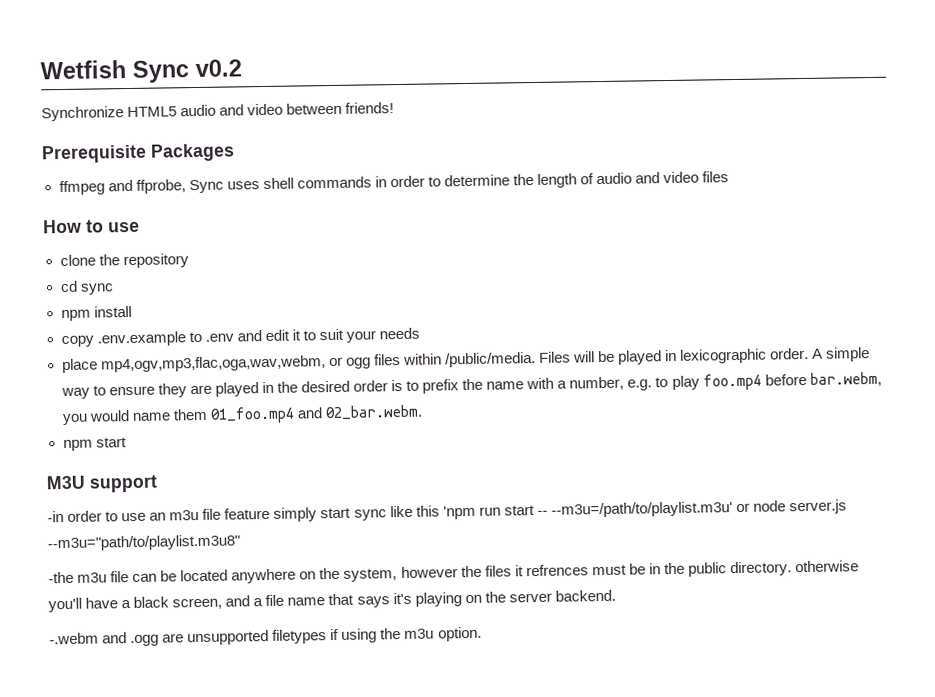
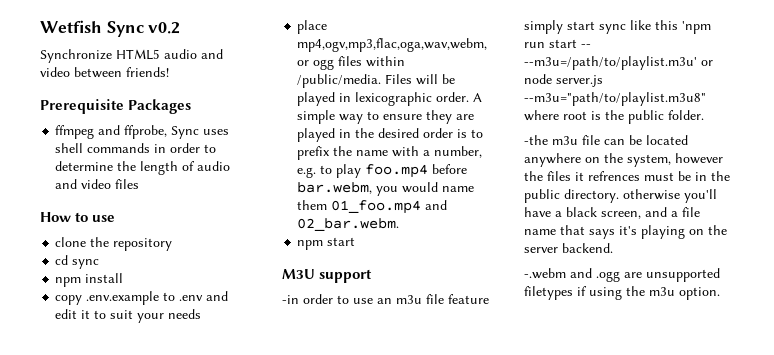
- -in order to use an m3u file feature simply start sync like this 'npm run start -- --m3u=/path/to/playlist.m3u' or node server.js --m3u="path/to/playlist.m3u8"
+ -in order to use an m3u file feature simply start sync like this 'npm run start -- --m3u=/path/to/playlist.m3u' or node server.js --m3u="path/to/playlist.m3u8" where root is the public folder.

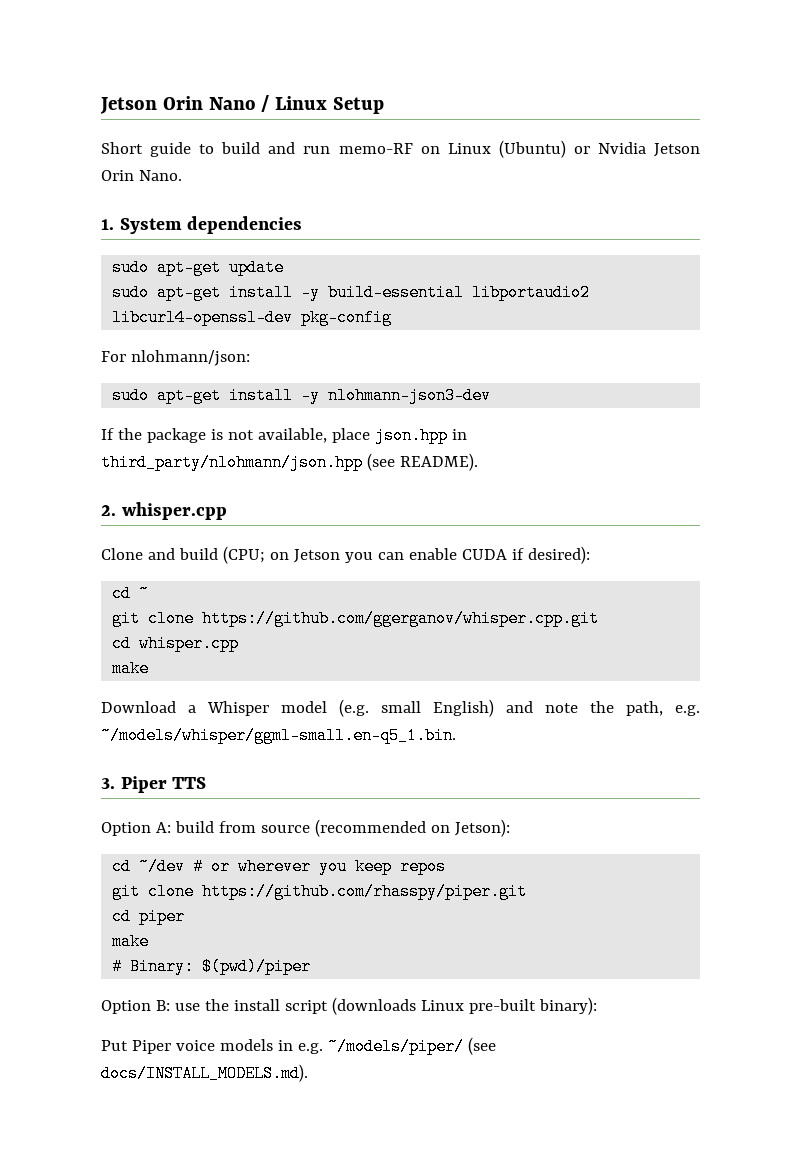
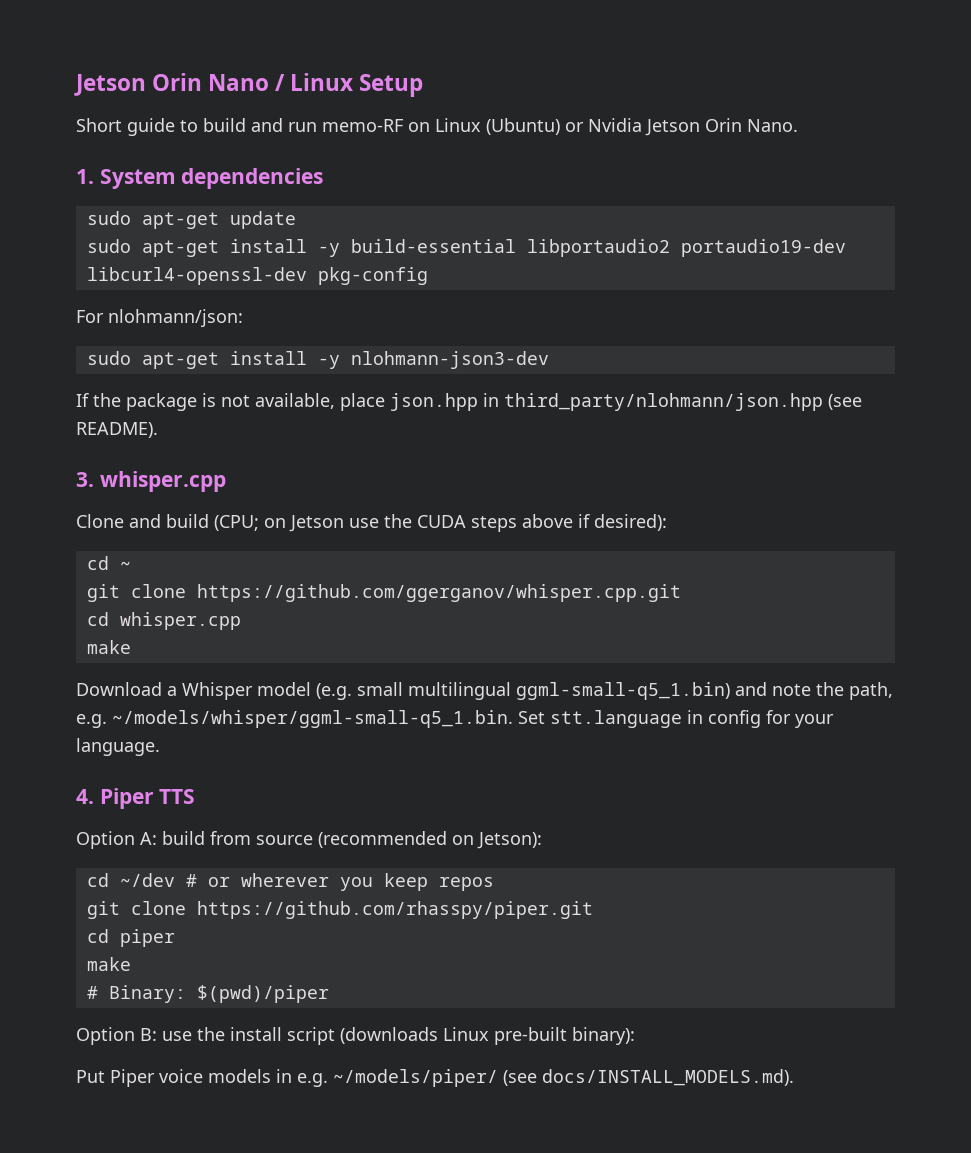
- sudo apt-get install -y build-essential libportaudio2 libcurl4-openssl-dev pkg-config
+ sudo apt-get install -y build-essential libportaudio2 portaudio19-dev libcurl4-openssl-dev pkg-config
- 2. whisper.cpp
+ 3. whisper.cpp
- Clone and build (CPU; on Jetson you can enable CUDA if desired):
+ Clone and build (CPU; on Jetson use the CUDA steps above if desired):
- Download a Whisper model (e.g. small English) and note the path, e.g. ~/models/whisper/ggml-small.en-q5_1.bin.
- 3. Piper TTS
+ Download a Whisper model (e.g. small multilingual ggml-small-q5_1.bin) and note the path, e.g. ~/models/whisper/ggml-small-q5_1.bin. Set stt.language in config for your language.
+ 4. Piper TTS

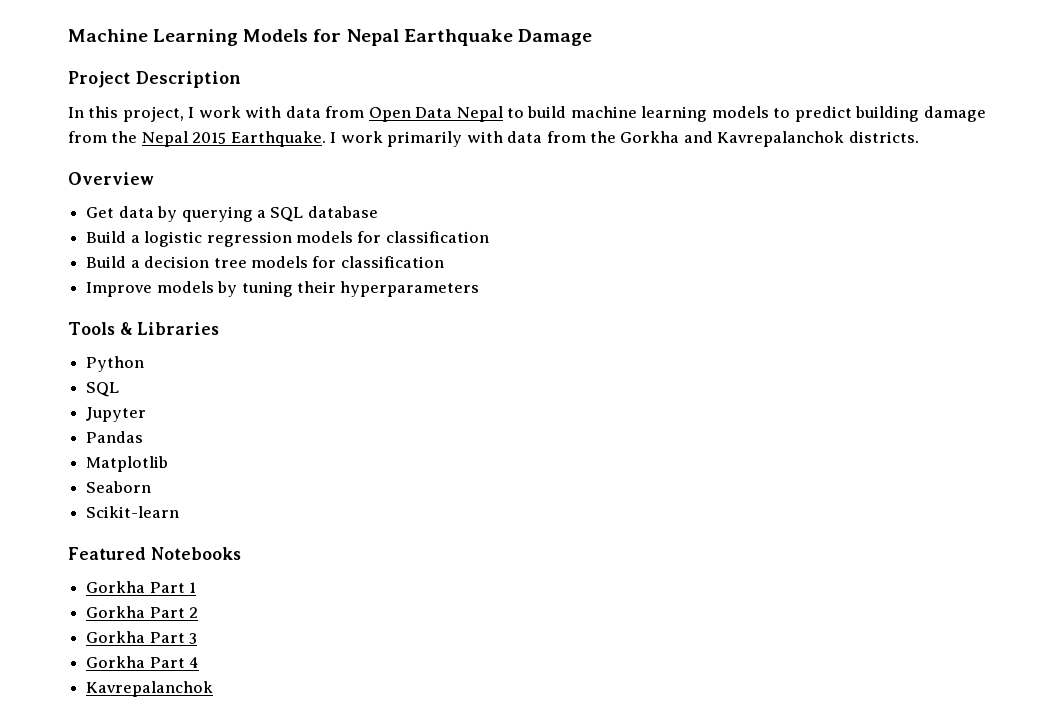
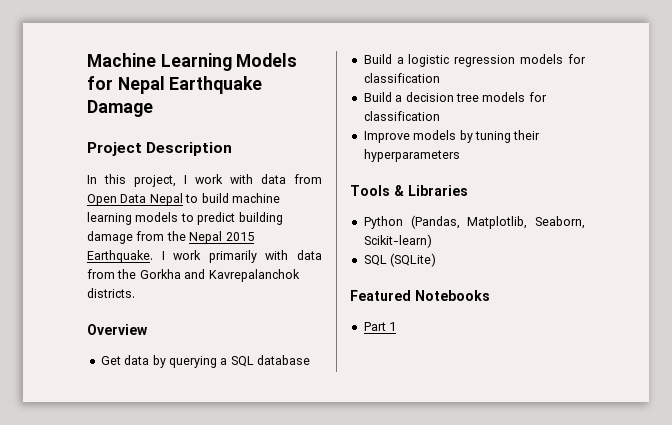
- Python
- SQL
- Jupyter
- Pandas
- Matplotlib
- Seaborn
- Scikit-learn
+ Python (Pandas, Matplotlib, Seaborn, Scikit-learn)
+ SQL (SQLite)
- Gorkha Part 1
+ Part 1
- Gorkha Part 2
- Gorkha Part 3
- Gorkha Part 4
- Kavrepalanchok

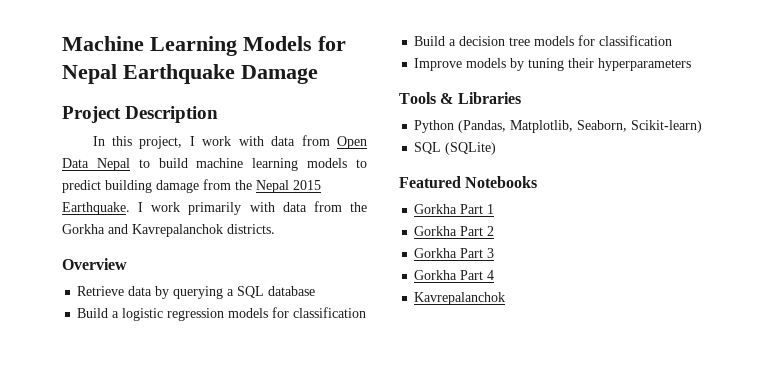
- Get data by querying a SQL database
+ Retrieve data by querying a SQL database
- Part 1
+ Gorkha Part 1
+ Gorkha Part 2
+ Gorkha Part 3
+ Gorkha Part 4
+ Kavrepalanchok

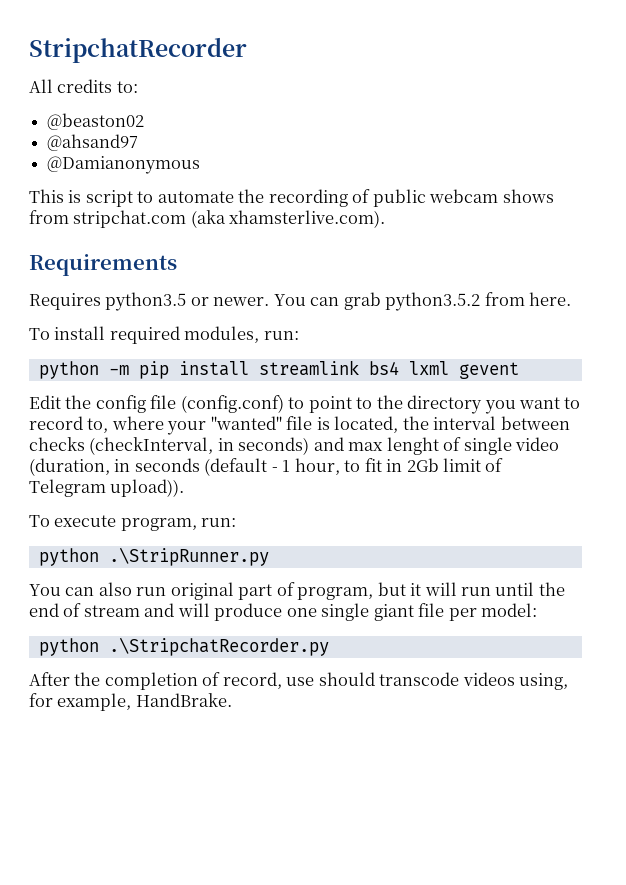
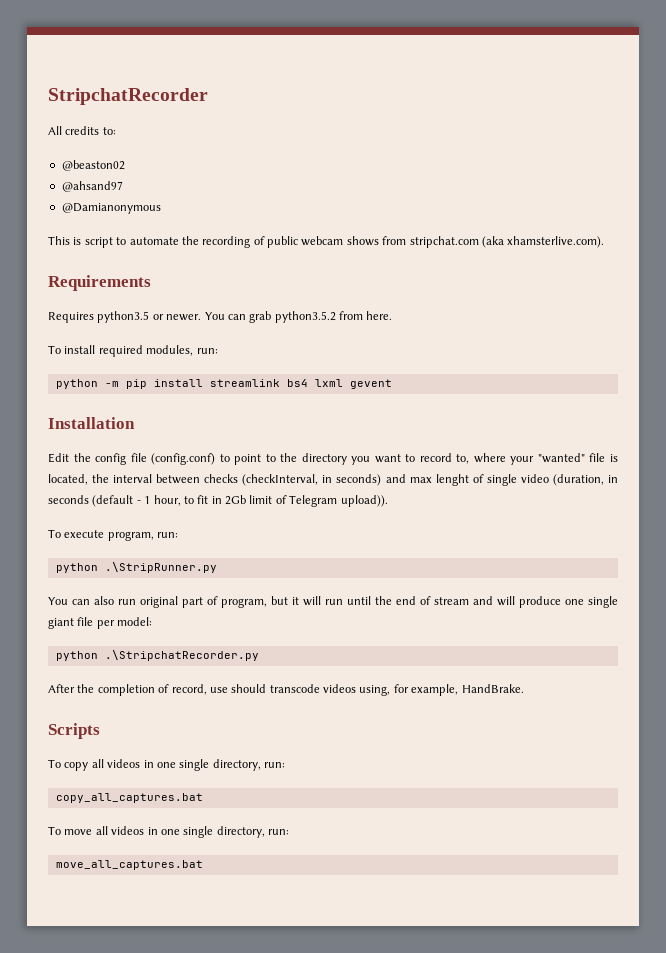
+ Installation
+ Scripts
+ To copy all videos in one single directory, run:
+ copy_all_captures.bat
+ To move all videos in one single directory, run:
+ move_all_captures.bat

The task: Reproduce the whole listing verbatim. Pictures stay out of the copy.

Your response:
- -in order to use an m3u file feature simply start sync like this 'npm run start -- --m3u=/path/to/playlist.m3u' or node server.js --m3u="path/to/playlist.m3u8"
+ -in order to use an m3u file feature simply start sync like this 'npm run start -- --m3u=/path/to/playlist.m3u' or node server.js --m3u="path/to/playlist.m3u8" where root is the public folder.

- sudo apt-get install -y build-essential libportaudio2 libcurl4-openssl-dev pkg-config
+ sudo apt-get install -y build-essential libportaudio2 portaudio19-dev libcurl4-openssl-dev pkg-config
- 2. whisper.cpp
+ 3. whisper.cpp
- Clone and build (CPU; on Jetson you can enable CUDA if desired):
+ Clone and build (CPU; on Jetson use the CUDA steps above if desired):
- Download a Whisper model (e.g. small English) and note the path, e.g. ~/models/whisper/ggml-small.en-q5_1.bin.
- 3. Piper TTS
+ Download a Whisper model (e.g. small multilingual ggml-small-q5_1.bin) and note the path, e.g. ~/models/whisper/ggml-small-q5_1.bin. Set stt.language in config for your language.
+ 4. Piper TTS

- Python
- SQL
- Jupyter
- Pandas
- Matplotlib
- Seaborn
- Scikit-learn
+ Python (Pandas, Matplotlib, Seaborn, Scikit-learn)
+ SQL (SQLite)
- Gorkha Part 1
+ Part 1
- Gorkha Part 2
- Gorkha Part 3
- Gorkha Part 4
- Kavrepalanchok

- Get data by querying a SQL database
+ Retrieve data by querying a SQL database
- Part 1
+ Gorkha Part 1
+ Gorkha Part 2
+ Gorkha Part 3
+ Gorkha Part 4
+ Kavrepalanchok

+ Installation
+ Scripts
+ To copy all videos in one single directory, run:
+ copy_all_captures.bat
+ To move all videos in one single directory, run:
+ move_all_captures.bat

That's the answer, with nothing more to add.